* [WHAT YOU ARE ASKED TO DO]
The records should be repeated word for word, pictures excluded.

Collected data

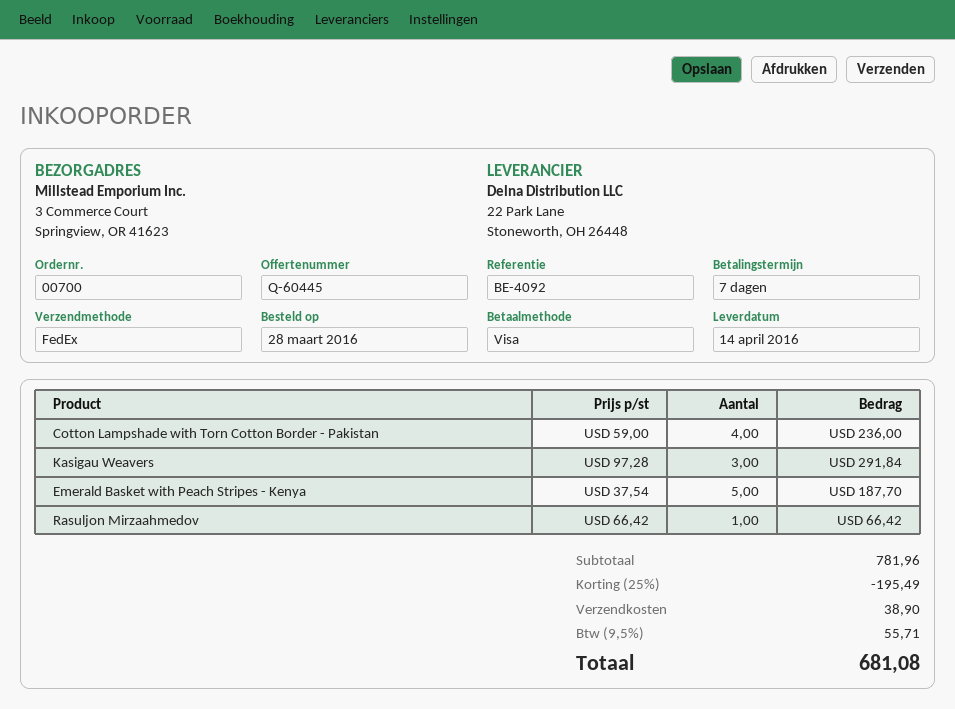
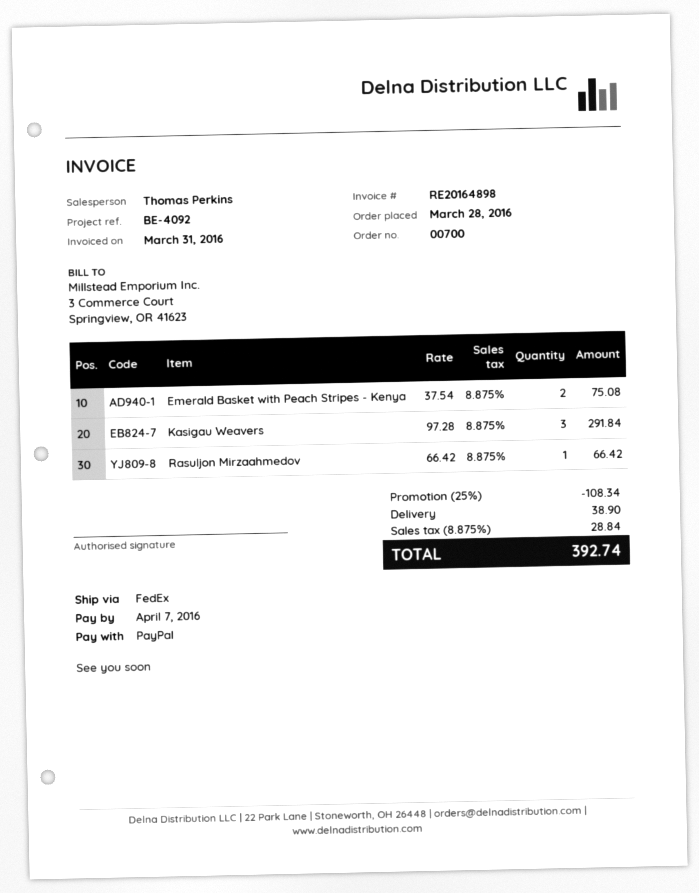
payment method: Visa -> PayPal
Cotton Lampshade with Torn Cotton Border - Pakistan: 4 x 59.00 = 236.00 -> none
Emerald Basket with Peach Stripes - Kenya: 5 x 37.54 = 187.70 -> 2 x 37.54 = 75.08
discount: 25% = 195.49 -> 25% = 108.34
tax: 9.5% = 55.71 -> 8.875% = 28.84
total: 681.08 -> 392.74

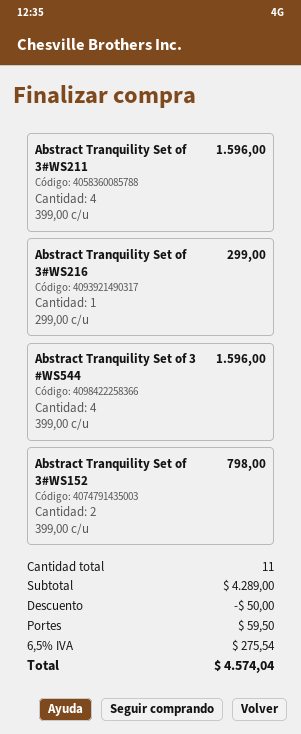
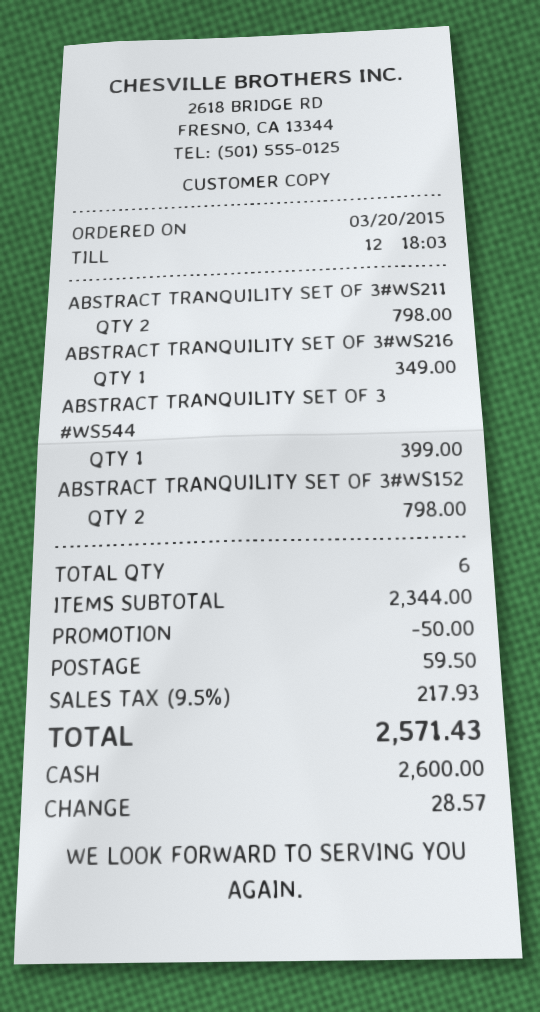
Abstract Tranquility Set of 3#WS211: 4 for 1596.00 -> 2 for 798.00
Abstract Tranquility Set of 3#WS216: 1 for 299.00 -> 1 for 349.00
Abstract Tranquility Set of 3 #WS544: 4 for 1596.00 -> 1 for 399.00
total quantity: 11 -> 6
subtotal: 4289.00 -> 2344.00
tax: 6.5% = 275.54 -> 9.5% = 217.93
total: 4574.04 -> 2571.43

* [WRITTEN RESPONSE]
payment method: Visa -> PayPal
Cotton Lampshade with Torn Cotton Border - Pakistan: 4 x 59.00 = 236.00 -> none
Emerald Basket with Peach Stripes - Kenya: 5 x 37.54 = 187.70 -> 2 x 37.54 = 75.08
discount: 25% = 195.49 -> 25% = 108.34
tax: 9.5% = 55.71 -> 8.875% = 28.84
total: 681.08 -> 392.74

Abstract Tranquility Set of 3#WS211: 4 for 1596.00 -> 2 for 798.00
Abstract Tranquility Set of 3#WS216: 1 for 299.00 -> 1 for 349.00
Abstract Tranquility Set of 3 #WS544: 4 for 1596.00 -> 1 for 399.00
total quantity: 11 -> 6
subtotal: 4289.00 -> 2344.00
tax: 6.5% = 275.54 -> 9.5% = 217.93
total: 4574.04 -> 2571.43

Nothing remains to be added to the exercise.